What every best Skillets has:
- Good cooking performance.
- A large cooking surface.
- A thick, evenly flat bottom.
Excels at a variety of cooking tasks. In every professional test we spotted (save one), the Lodge 12-inch Cast Iron Skillet completes all cooking task with flying colors, from making scrambled eggs without sticking to searing a steak with a beautifully browned crust. Cast iron skillets are particularly popular for making steaks on the stovetop when the weather is too bad to use an outdoor grill, and they can go from stovetop to oven or broiler and even be used on a grill or over an open fire -- making them popular for camping. Owners also praise this pan's versatility, and a number say they use it so often they store it right on their cooktop. There is a bit of a learning curve for those not familiar with cooking in cast iron. It takes longer to heat and holds its heat longer than most skillets, so it may take some practice to adjust cooking times. As for that one holdout? At ConsumerReports.org, the Lodge 12-inch skillet is tested in the "uncoated" category and gets poor scores across the board -- mostly related to ease of use. In a separate buying guide they note that cast iron is impractical for "everyday" use, which is true, but it's terrific for specific tasks.

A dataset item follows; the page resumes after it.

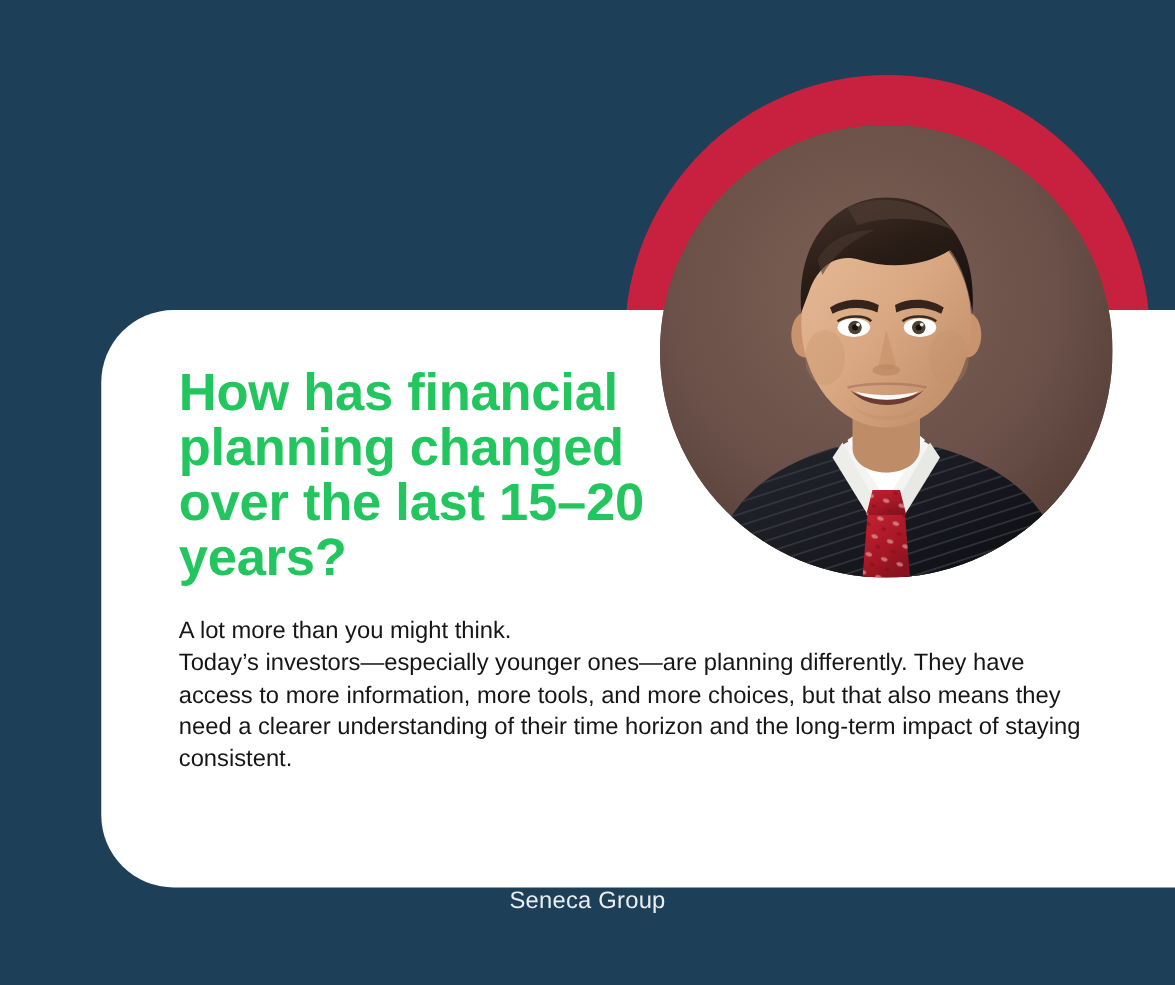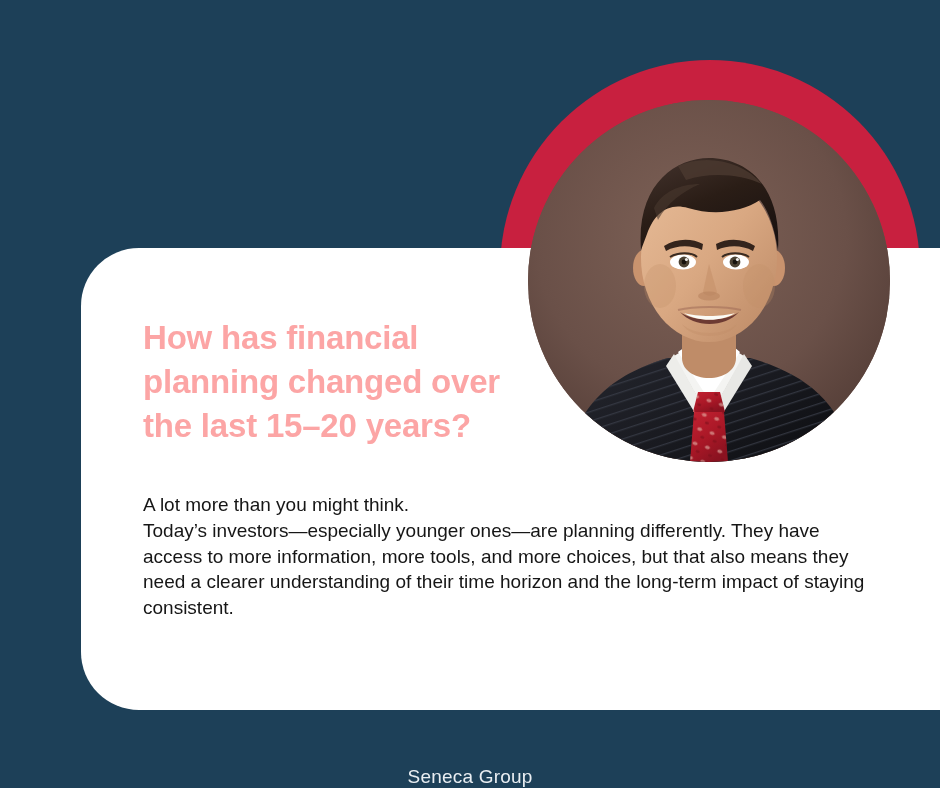"How has financial planning changed" .headline { color: #fca5a5 -> #22c55e; font-size: 33px -> 42px; margin-top: 24px -> none }
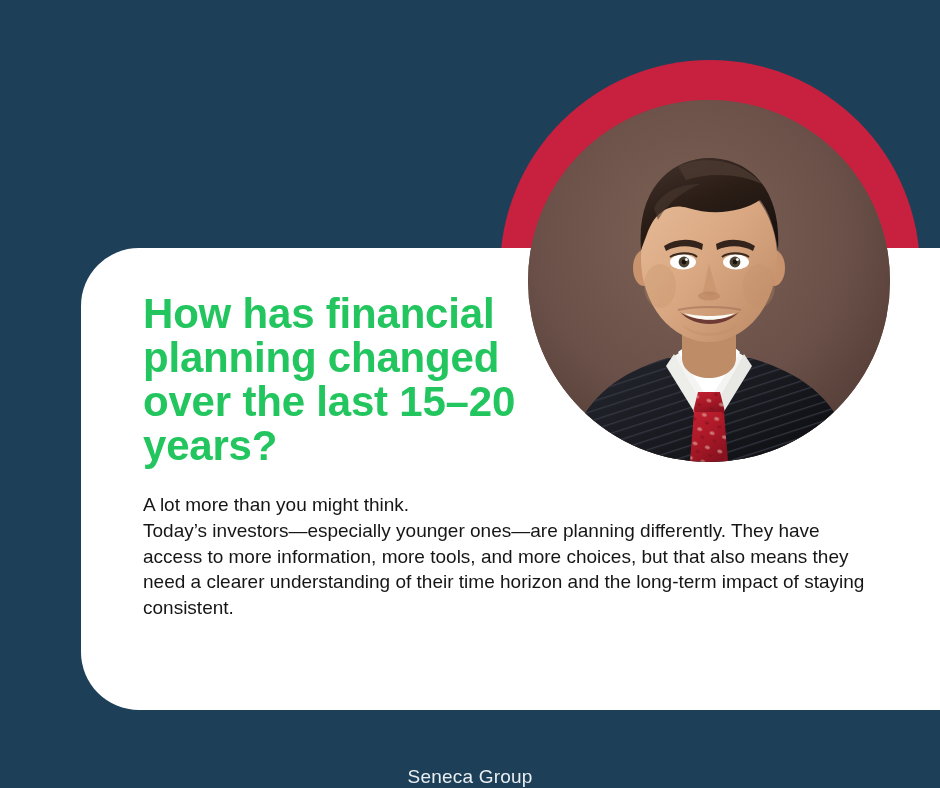"Seneca Group" .footer { align-items: flex-end -> flex-start }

Large and heavy. At nearly 8 pounds, the Lodge 12-inch Cast Iron Skillet is quite heavy to lift. There is a helper handle on the opposite side that makes it somewhat easier, but that doesn't help when you're trying to hold the pan in one hand while spooning something out with the other. Aside from its heft, though, reviewers say this pan isn't difficult to hand wash (cast iron should never be put in the dishwasher). The first few times you use it, food may stick, although in testing at TheSweethome.com it was remarkably nonstick out of the box. In addition, it will also get increasingly nonstick the more often it's used and seasoned. Cast iron needs to be treated differently from other types of cookware. It's preferable to use as little soap as possible -- none is even better -- and it's important to dry the pan thoroughly. Lightly oiling the inside of the pan after each use will help it stay well-seasoned. Lodge has complete instructions for caring for pre-seasoned pans on its website.
An old-fashioned design. The Lodge 12-inch Cast Iron Skillet is extremely durable; and we read reports of people who are using Lodge cast iron cookware that belonged to their parents or grandparents; although, this particular line of pre-seasoned cookware has only been around for about 13 years. With continued use, your skillet will develop a glossy interior finish that many owners compare to black glass. If you do neglect your pan and it develops rust -- or if you find a decrepit cast iron skillet in a thrift store -- it can be restored with a little elbow grease. One very popular aspect of Lodge products is that they are made in America. Lodge's warranty is a bit vague -- they say they "stand behind their products" and will resolve any problems. However, we read very few complaints of breakage issues and customer service gets very good reviews for their responsiveness.
The Lodge 12-inch Cast Iron Skillet is included in this test of four traditional and six enameled cast iron skillets. Each is thoroughly tested and rated for its performance in cooking various types of food.
After 35 hours of research to narrow the field to nine pans, Lesley Stockton enlists New York Times food editor Sam Sifton to help her test them. Ultimately the Lodge 12-inch Cast Iron Skillet is named the top choice. Stockton notes that it's very affordable and is a top performer across a variety of tasks.
Editors of Chow.com give the Lodge 12-inch Cast Iron Skillet a thorough review, awarding it 5 stars out of 5 and saying, "If we were stranded on a desert island, this is the one skillet we'd want to have with us." This review is for the Lodge Logic, which is the same skillet; the name has been shortened since this review was published, but nothing else has changed.
ConsumerReports.org tests both cookware and frying pans. Frying pans are divided into two categories, non-stick and uncoated. No uncoated pans earn a recommendation, and they get quite poor ratings overall.
The Lodge 12-Inch Skillet earns an overall rating of 4.7 stars out of 5 in more than 2,600 reviews. Owners find it extremely versatile, good for everything from searing meat to baking corn bread, and they say the skillet's pre-seasoned surface is effectively nonstick once you learn to use it properly. A few complain the 12-inch skillet is heavy, that food sticks, or that they don't like having to take special care of it.
In nearly 530 reviews, the Lodge 12-Inch Cast Iron Skillet earns an overall rating of 4.7 stars out of 5. Owners praise the skillet's usefulness for a wide range of cooking tasks and agree that it heats evenly and browns food nicely.
This is an older article, but still worth considering as many of the pans tested are classics and are still widely manufactured and used. Two 12-inch Lodge cast iron pans were included in this test, cooking eggs, chicken, onions and potatoes. She reports that both pans "produced amazing results."